Jouer ce titre juste après l'ouverture a été le premier d'une petite série de coups de maitre imaginés par Orelsan. Deux mots ont suffi à provoquer une excitation insoutenable chez beaucoup de festivaliers : « simple, basique ».
Dès cet instant, Orelsan s'est mis le Main Square dans la poche et a pu dévoiler une setlist régie par son dernier album et agrémentée de quelque titres du Chant des Sirènes, à savoir “La Terre est ronde“, “Le chant des sirènes“ et “Realsan“. Tournée de promo oblige, c'est La Fête Est Finie qui a été mis en avant et joué en entier au détriment de certains titres comme “Suicide Social“.
Mais le show n'en reste pas moins intéressant. Au-delà de l'aspect musical, l'aspect visuel se fait très plaisant. Le lightshow est calibré et met en avant Orelsan et sa troupe de musiciens qui, au passage, font preuve de virtuosité et de sensibilité tout le concert durant.
Tout sur scène est millimétré mais on sent toute de même une certaine prise de liberté du rappeur qui construit rapidement une relation presque intimiste avec son public. Il laisse d'ailleurs ce dernier chanter quelques refrains et ne se retient pas de remercier les quelques 40 000 personnes présentes pour ce concert de clôture.
Les hits s'enchaînent, le temps passe vite, trop vite et déjà, on se retrouve à chanter à nouveau les paroles de “Basique“ qui, comme au début du set, sont projetées sur l'écran de fond dans une police gigantesque. Et encore une fois, le titre dévoile une efficacité incroyable et permet aux festivaliers du Main Square de se lâcher une dernière fois avant de quitter l'enceinte de la citadelle.
Cette édition 2018 du Main Square aura été riche en surprises ainsi qu'en style musicaux. Chacun aura pu se retrouver dans cette affiche très éclectique et fournie en pointures. La diversité du public aura donné à cette édition une ambiance unique, régie le premier jour par les différents matchs de la coupe du monde et les deux derniers jours par l'excitation procurée lors des différents concert, qu'ils relèvent de la tête d'affiche ou non.
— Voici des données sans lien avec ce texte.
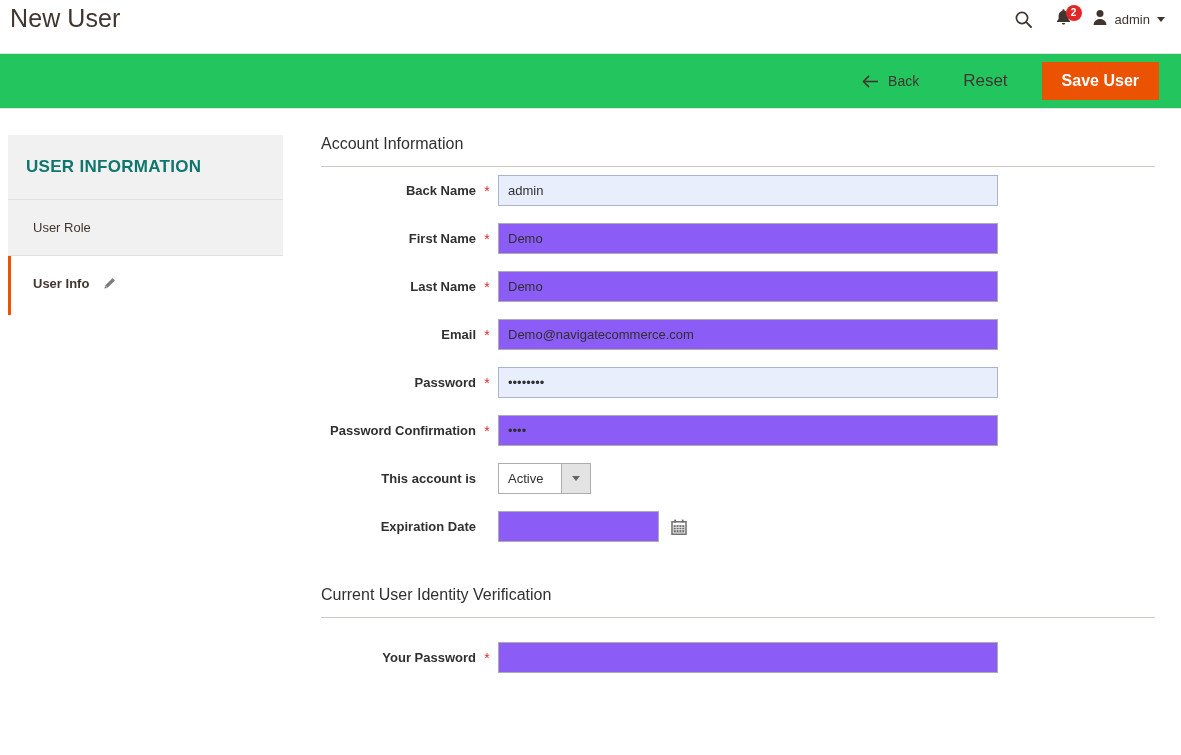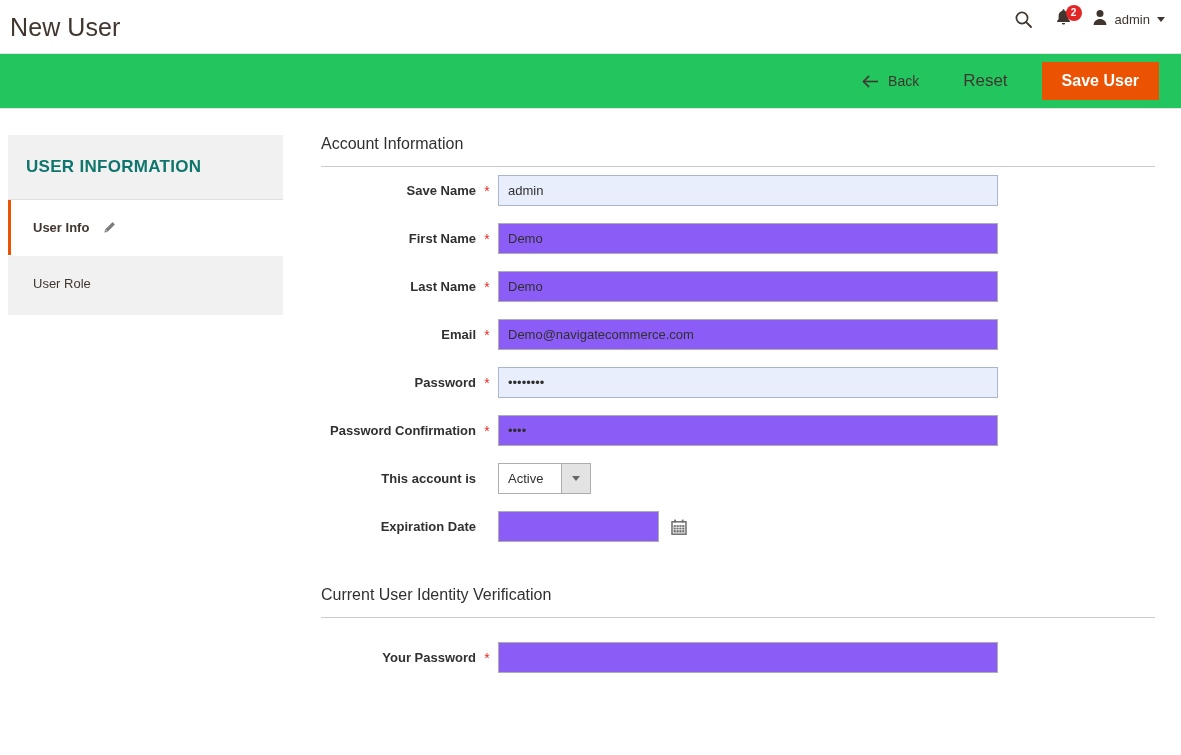--- a/index.html
+++ b/index.html
@@ -17,21 +17,21 @@
 
   
   .page-header {
     position: relative;
     height: 53px;
     background: #ffffff;
   }
   .page-title {
     position: absolute;
     left: 10px;
-    top: 13px;
+    top: 4px;
     font-size: 25px;
     font-weight: 400;
     color: #41362f;
     letter-spacing: 0.1px;
   }
   .header-actions {
     position: absolute;
     right: 14px;
     top: 4px;
     display: flex;
@@ -342,41 +342,41 @@
   <div class="btn-reset">Reset</div>
 
   <button class="btn-save">Save User</button>
 </div>
 
 <div class="page-main">
 
   <div class="sidebar">
     <div class="sidebar-title">USER INFORMATION</div>
 
+    <div class="nav-item">
+      <span>User Role</span>
+    </div>
+
     <div class="nav-item active">
       <span>User Info</span>
       <span class="pencil-icon">
         <svg width="13" height="13" viewBox="0 0 13 13">
           <path d="M9.6 1.1 11.9 3.4 4.4 10.9 1.4 11.6 2.1 8.6z" fill="#7d7d7d"></path>
           <line x1="2.1" y1="8.6" x2="4.4" y2="10.9" stroke="#ffffff" stroke-width="0.7"></line>
         </svg>
       </span>
     </div>
-
-    <div class="nav-item">
-      <span>User Role</span>
-    </div>
   </div>
 
   <div class="content">
 
     <div class="section-title">Account Information</div>
 
     <div class="field-row">
-      <div class="field-label">Save Name</div>
+      <div class="field-label">Back Name</div>
       <div class="req-star">*</div>
       <input class="text-input autofill" type="text" value="admin" style="">
     </div>
 
     <div class="field-row">
       <div class="field-label">First Name</div>
       <div class="req-star">*</div>
       <input class="text-input" type="text" value="Demo" style="">
     </div>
On aura vu des fans de Gojira danser sur du Boris Brejcha, des fans de Depeche Mode chanter les paroles de “Basique“ et bien sûr, l'ensemble des festivaliers se rassembler autour de la Main Stage pour chanter les paroles de “Wonderwall“. La question est maintenant de savoir quelles surprises nous réservera l'organisation en ce qui concerne la programmation de l'édition 2019.